Let's look at the antisymmetrized product and see where the metric dependencies are implied. Suppose that we have a two dimensional vector space with basis $\left\{ {\mathbf{e}_1, \mathbf{e}_2} \right\}$, where $$\begin{aligned} \mathbf{a} &= a^1 \mathbf{e}_1 + a^2 \mathbf{e}_2 \\ \mathbf{b} &= b^1 \mathbf{e}_1 + b^2 \mathbf{e}_2.\end{aligned}$$ If we imposed a metric $ \mathbf{e}_i \cdot \mathbf{e}_j = g_{ij} $, then it gives us a notion of length and orthonormality, but do we need that for the wedge product, if defined as an antisymmetric sum? That antisymmetric sum expands as $$\begin{aligned}\mathbf{a} \wedge \mathbf{b} &= \frac{1}{{2}} \left( { \mathbf{a} \mathbf{b} - \mathbf{b} \mathbf{a} } \right) \\ &= \frac{1}{{2}} \sum_{i,j = 1}^2 \left( { a^i b^j \mathbf{e}_i \mathbf{e}_j - b^i a^j \mathbf{e}_i \mathbf{e}_j } \right) \\ &= \frac{1}{{2}} \sum_{i \ne j} \left( { a^i b^j \mathbf{e}_i \mathbf{e}_j - b^i a^j \mathbf{e}_i \mathbf{e}_j } \right) + \frac{1}{{2}} \sum_{i = 1}^2 \left( { a^i b^i \mathbf{e}_i \mathbf{e}_i - b^i a^i \mathbf{e}_i \mathbf{e}_i } \right) \\ &= \sum_{i \ne j} a^i b^j \frac{1}{{2}} \left( { \mathbf{e}_i \mathbf{e}_j - \mathbf{e}_j \mathbf{e}_i } \right) \end{aligned}$$
This wedge product definition, even without a metric, allows us to conclude that $$\begin{aligned} \mathbf{a} \wedge \mathbf{a} &= 0 \\ \mathbf{a} \wedge \mathbf{b} &= -\mathbf{b} \wedge \mathbf{a},\end{aligned}$$ but we don't know how to reduce an expression like $$\frac{1}{{2}} \left( { \mathbf{e}_i \mathbf{e}_j - \mathbf{e}_j \mathbf{e}_i } \right),$$ nor can we give any meaning to any of $ \left\lVert {\mathbf{a}} \right\rVert $, $\left\lVert {\mathbf{b}} \right\rVert$, $ \left\lVert { \mathbf{a} \wedge \mathbf{b} } \right\rVert $.

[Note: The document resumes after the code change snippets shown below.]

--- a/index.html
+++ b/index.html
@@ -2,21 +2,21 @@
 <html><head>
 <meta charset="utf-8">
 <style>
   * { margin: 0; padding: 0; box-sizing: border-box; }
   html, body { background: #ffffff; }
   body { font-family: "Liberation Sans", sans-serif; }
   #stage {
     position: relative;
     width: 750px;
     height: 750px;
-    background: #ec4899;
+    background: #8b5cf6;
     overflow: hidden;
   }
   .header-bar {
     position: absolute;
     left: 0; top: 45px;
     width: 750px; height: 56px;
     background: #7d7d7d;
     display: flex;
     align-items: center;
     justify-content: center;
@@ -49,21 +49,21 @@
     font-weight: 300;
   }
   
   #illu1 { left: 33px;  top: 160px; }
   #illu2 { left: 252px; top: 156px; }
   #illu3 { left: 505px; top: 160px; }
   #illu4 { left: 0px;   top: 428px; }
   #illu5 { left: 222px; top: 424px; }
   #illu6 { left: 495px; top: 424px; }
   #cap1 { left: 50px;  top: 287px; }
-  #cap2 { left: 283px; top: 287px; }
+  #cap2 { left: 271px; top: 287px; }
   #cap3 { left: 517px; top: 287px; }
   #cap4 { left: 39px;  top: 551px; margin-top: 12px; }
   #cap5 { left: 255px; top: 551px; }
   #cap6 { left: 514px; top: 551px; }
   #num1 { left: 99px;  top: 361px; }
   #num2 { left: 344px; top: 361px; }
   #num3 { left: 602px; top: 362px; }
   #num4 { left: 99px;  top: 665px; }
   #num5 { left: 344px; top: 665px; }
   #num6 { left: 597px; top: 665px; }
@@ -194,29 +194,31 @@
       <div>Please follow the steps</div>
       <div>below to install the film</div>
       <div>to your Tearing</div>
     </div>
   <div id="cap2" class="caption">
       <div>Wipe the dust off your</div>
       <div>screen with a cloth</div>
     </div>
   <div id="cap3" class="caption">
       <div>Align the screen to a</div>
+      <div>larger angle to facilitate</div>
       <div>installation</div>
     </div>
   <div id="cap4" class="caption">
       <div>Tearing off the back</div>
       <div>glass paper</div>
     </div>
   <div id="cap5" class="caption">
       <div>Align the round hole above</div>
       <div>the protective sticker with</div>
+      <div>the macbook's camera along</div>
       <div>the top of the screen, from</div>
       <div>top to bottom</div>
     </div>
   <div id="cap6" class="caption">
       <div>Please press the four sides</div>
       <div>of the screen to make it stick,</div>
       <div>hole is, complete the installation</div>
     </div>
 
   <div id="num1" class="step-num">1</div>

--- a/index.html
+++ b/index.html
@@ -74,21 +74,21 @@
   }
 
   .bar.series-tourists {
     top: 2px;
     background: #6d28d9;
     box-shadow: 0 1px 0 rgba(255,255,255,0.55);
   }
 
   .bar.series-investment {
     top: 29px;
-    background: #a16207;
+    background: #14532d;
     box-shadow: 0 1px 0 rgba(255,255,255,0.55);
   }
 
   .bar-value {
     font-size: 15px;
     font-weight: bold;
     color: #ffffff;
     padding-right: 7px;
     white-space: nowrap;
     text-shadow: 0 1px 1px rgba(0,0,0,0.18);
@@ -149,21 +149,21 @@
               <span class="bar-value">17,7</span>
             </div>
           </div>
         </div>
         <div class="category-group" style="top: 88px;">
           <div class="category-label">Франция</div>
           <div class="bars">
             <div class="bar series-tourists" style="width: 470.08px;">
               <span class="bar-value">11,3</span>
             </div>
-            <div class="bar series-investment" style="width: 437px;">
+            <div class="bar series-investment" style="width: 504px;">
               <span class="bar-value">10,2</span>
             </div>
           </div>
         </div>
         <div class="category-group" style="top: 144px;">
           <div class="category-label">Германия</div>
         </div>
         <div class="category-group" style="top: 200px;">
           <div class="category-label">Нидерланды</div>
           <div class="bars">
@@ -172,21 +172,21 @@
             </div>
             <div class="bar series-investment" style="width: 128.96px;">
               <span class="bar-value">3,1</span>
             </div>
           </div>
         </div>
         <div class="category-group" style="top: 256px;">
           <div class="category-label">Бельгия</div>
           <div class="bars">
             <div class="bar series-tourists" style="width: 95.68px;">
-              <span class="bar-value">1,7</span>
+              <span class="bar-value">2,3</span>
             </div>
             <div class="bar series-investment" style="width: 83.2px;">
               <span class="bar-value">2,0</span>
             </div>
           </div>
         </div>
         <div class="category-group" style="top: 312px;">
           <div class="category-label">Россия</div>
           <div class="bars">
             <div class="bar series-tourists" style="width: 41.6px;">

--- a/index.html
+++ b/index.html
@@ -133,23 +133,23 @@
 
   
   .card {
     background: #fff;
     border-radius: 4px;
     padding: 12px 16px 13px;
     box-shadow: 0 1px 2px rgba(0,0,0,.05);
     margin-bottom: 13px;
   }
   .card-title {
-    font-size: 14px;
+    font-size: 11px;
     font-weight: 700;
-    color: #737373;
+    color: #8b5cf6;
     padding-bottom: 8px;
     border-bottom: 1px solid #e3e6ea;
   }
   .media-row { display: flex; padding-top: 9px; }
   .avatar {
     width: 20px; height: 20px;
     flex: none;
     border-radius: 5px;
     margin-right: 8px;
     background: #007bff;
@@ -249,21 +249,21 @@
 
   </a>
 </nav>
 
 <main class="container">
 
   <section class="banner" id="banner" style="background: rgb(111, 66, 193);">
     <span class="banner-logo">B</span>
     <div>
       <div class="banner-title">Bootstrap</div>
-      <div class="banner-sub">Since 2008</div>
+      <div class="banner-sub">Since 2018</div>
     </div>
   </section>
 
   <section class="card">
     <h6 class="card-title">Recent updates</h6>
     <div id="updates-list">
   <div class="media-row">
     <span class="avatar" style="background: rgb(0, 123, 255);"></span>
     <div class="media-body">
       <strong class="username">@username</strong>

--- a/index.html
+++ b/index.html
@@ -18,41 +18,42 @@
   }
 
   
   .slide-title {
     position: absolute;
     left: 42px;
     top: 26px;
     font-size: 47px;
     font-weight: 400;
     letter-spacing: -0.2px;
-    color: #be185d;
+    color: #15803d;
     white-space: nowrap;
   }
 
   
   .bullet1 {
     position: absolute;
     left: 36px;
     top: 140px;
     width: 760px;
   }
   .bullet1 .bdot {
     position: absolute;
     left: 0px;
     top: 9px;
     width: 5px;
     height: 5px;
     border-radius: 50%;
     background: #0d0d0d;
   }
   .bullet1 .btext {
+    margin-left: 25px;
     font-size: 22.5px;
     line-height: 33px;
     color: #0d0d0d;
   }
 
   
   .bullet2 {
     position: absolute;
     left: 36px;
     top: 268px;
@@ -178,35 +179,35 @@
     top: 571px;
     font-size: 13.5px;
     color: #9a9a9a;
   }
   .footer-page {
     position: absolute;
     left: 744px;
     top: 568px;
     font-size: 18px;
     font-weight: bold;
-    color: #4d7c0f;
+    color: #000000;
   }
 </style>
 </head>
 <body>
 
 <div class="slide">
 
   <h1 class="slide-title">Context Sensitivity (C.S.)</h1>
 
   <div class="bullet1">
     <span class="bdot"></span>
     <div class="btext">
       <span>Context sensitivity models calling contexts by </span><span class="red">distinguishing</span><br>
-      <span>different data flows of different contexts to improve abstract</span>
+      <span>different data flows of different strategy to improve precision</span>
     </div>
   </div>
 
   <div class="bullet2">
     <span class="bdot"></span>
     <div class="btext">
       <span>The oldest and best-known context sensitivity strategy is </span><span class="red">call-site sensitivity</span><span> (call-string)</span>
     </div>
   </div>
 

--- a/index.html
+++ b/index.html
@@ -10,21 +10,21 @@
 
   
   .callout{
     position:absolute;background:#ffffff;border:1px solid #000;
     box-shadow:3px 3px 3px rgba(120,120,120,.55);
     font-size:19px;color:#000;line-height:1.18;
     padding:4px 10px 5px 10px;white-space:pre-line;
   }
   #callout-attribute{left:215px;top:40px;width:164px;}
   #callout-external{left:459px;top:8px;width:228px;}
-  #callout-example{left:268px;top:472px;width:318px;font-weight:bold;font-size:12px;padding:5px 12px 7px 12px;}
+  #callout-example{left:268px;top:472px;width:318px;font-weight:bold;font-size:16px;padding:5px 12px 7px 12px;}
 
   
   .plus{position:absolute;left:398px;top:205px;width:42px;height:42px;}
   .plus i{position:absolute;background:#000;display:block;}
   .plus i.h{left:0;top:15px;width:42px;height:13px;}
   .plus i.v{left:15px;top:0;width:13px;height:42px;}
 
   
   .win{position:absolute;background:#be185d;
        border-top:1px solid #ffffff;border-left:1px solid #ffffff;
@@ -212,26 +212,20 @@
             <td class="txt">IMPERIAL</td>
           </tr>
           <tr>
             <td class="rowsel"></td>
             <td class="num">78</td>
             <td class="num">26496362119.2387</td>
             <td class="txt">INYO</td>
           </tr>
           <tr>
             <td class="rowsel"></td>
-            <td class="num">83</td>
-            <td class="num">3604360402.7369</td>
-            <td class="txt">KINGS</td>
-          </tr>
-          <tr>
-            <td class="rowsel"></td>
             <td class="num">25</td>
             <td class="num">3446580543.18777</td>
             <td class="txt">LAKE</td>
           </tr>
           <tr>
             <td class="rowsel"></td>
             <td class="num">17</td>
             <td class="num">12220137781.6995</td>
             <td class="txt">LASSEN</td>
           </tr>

In geometric algebra, the metric is usually introduced by way of the contraction axiom $$ \mathbf{a}^2 = \mathbf{a} \cdot \mathbf{a}.$$ When expanded in coordinates, this brings the metric into the mix explicitly $$\begin{aligned} \mathbf{a}^2 &= \sum_{i,j = 1}^N \left( { a^i \mathbf{e}_i } \right) \cdot \left( { a^j \mathbf{e}_j } \right) \\ &= \sum_{i,j = 1}^N a^i a^j \mathbf{e}_i \cdot \mathbf{e}_j \\ &= \sum_{i,j = 1}^N a^i a^j g_{ij}.\end{aligned}$$ Given this axiom, we have $$ \left( { \mathbf{a} + \mathbf{b} } \right)^2 = \mathbf{a}^2 + \mathbf{b}^2 + \mathbf{a} \mathbf{b} + \mathbf{b} \mathbf{a},$$ but also $$ \left( { \mathbf{a} + \mathbf{b} } \right)^2 = \left( { \mathbf{a} + \mathbf{b} } \right) \cdot \left( { \mathbf{a} + \mathbf{b} } \right) = \mathbf{a}^2 + \mathbf{b}^2 + 2 \mathbf{a} \cdot \mathbf{b},$$ so we are able to see that the symmetric sum is the dot product, that is $$ \mathbf{a} \cdot \mathbf{b} = \frac{1}{{2}} \left( { \mathbf{a} \mathbf{b} + \mathbf{b} \mathbf{a} } \right),$$ and $$\mathbf{b} \mathbf{a} = -\mathbf{a} \mathbf{b} + 2 \mathbf{a} \cdot \mathbf{b}.$$ In particular, for $i \ne j$ $$\begin{aligned} \mathbf{e}_i \wedge \mathbf{e}_j &=\frac{1}{{2}} \left( { \mathbf{e}_i \mathbf{e}_j - \mathbf{e}_j \mathbf{e}_i } \right) \\ &=\frac{1}{{2}} \left( { \mathbf{e}_i \mathbf{e}_j - \left( { -\mathbf{e}_i \mathbf{e}_j + 2 \mathbf{e}_i \cdot \mathbf{e}_j } \right) } \right) \\ &=\mathbf{e}_i \mathbf{e}_j - \mathbf{e}_i \cdot \mathbf{e}_j.\end{aligned}$$ Only by virtue of having a metric in play, do we see the notion of grade fall out of the mix in a natural fashion (here, the wedge product of our basis vectors, is observed to be the portion of the vector product that has the scalar part of the product subtracted off.)